11:00-12:00 | Jan Draisma | Classical theory of Lie algebras |

This is a very concise review, for non-specialists, of some classical Lie algebra theory. We will touch on Sophus Lie's symmetries of ordinary differential equations and his transitive Lie algebras of vector fields on low-dimensional spaces, Cartan's classification of simple finite-dimensional complex Lie algebras, the Guillemin-Sternberg-Blattner theory of realising Lie algebras by means of vector fields, and their version of Cartan's classification of the infinite-dimensional primitive Lie algebras. In positive characteristic, the latter Lie-algebras have finite-dimensional truncated versions that are simple; these will appear in Strade's talk. | ||

12:00-13:30 | lunch break | (lunch not included) |

13:30-14:30 | Erik Postma | Lie algebras generated by
extremal elements |

Extremal elements play an important role in the classical Lie algebra theory, where they are known as long root elements. We will see that a finite set of extremal elements generates a finite-dimensional Lie algebra; this follows from a result of Zel'manov and Kostrikin.
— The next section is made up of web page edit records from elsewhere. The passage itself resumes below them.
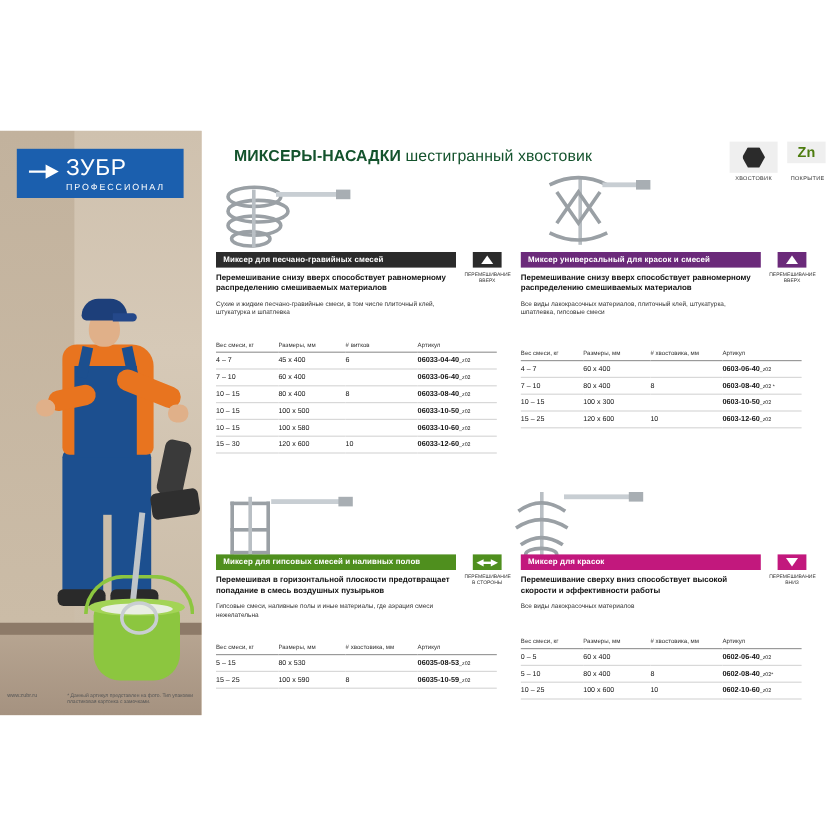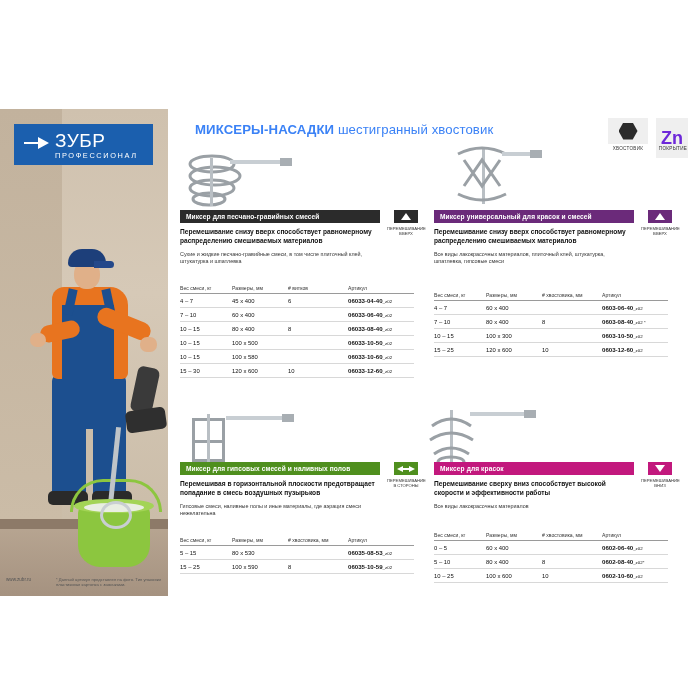--- a/index.html
+++ b/index.html
@@ -50,7 +50,7 @@
   .logo-sub{position:absolute;left:41px;top:27px;color:#fff;font-size:7.4px;letter-spacing:1.6px;}
 
   
-  .title{position:absolute;left:180px;top:122px;font-size:13.2px;font-weight:bold;color:#3b82f6;letter-spacing:.1px;padding-left:15px;}
+  .title{position:absolute;left:180px;top:122px;font-size:13.2px;font-weight:bold;color:#14532d;letter-spacing:.1px;padding-left:15px;}
   .title span{font-weight:normal;}
   .hx-hex{position:absolute;left:608px;top:118px;width:40px;height:26px;background:#efefef;display:flex;align-items:center;justify-content:center;}
   .hex-shape{width:19px;height:17px;background:#2b2b2b;clip-path:polygon(25% 0,75% 0,100% 50%,75% 100%,25% 100%,0 50%);}

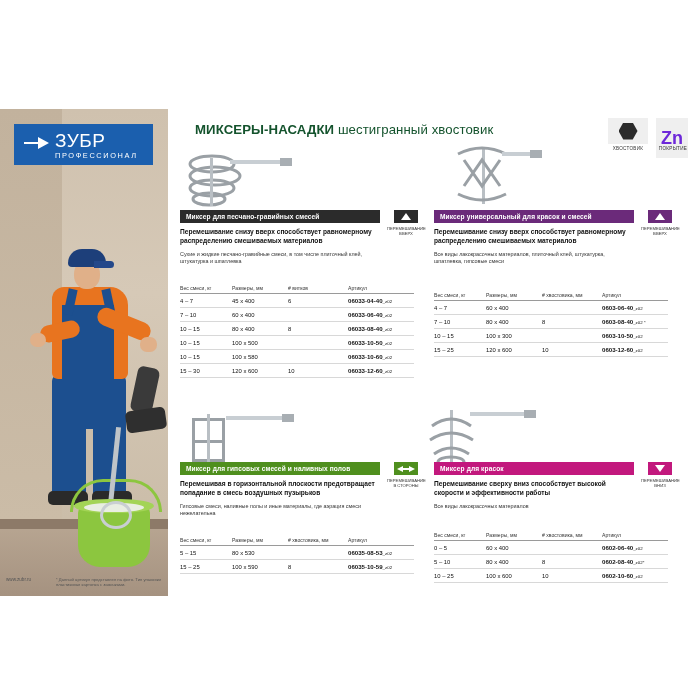--- a/index.html
+++ b/index.html
@@ -55,7 +55,7 @@
   .hx-hex{position:absolute;left:608px;top:118px;width:40px;height:26px;background:#efefef;display:flex;align-items:center;justify-content:center;}
   .hex-shape{width:19px;height:17px;background:#2b2b2b;clip-path:polygon(25% 0,75% 0,100% 50%,75% 100%,25% 100%,0 50%);}
   .hx-hex-lbl{position:absolute;left:600px;top:146px;width:56px;text-align:center;font-size:4.6px;color:#333;letter-spacing:.3px;}
-  .hx-zn{position:absolute;left:656px;top:118px;width:32px;height:40px;background:#efefef;display:flex;align-items:center;justify-content:center;font-weight:bold;font-size:18px;color:#6d28d9;}
+  .hx-zn{position:absolute;left:656px;top:118px;width:32px;height:18px;background:#efefef;display:flex;align-items:center;justify-content:center;font-weight:bold;font-size:12px;color:#4d7c0f;}
   .hx-zn-lbl{position:absolute;left:654px;top:146px;width:38px;text-align:center;font-size:4.6px;color:#333;letter-spacing:.3px;}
We study such Lie algebras where some pairs of generating elements are forced to commute and find cases where this construction produces the classical Lie algebras. | ||

14:45-15:45 | Helmut Strade | On the classification of the simple Lie algebras |

In this talk we report on the classification of the simple Lie algebras over algebraically closed fields. The classification in characteristic 0 is classical and goes back to Cartan; it will be recalled in Draisma's talk. In this talk, we will mainly deal with the modular case (over fields of positive characteristic). The relevant examples will be given, major methods will be explained and the final state of art will be presented. | ||

16:00-17:00 | Gábor Ivanyos | Geometry of extremal elements |

This talk, based on joint work with Arjeh Cohen, concerns characterization of simple Lie algebras generated by finitely many extremal elements using tools from geometry related to buildings. These algebras should be classical (with a very few exceptions) in arbitrary characteristic. The project is not finished yet, although we have shown that in many cases the point-line spaces of extremal elements in such Lie algebras are in fact isomorphic to shadow spaces of buildings of Dynkin type. The purpose of the talk is giving some insight into the classification of these spaces as well as an overview of the related open questions. | ||

17:00 | reception |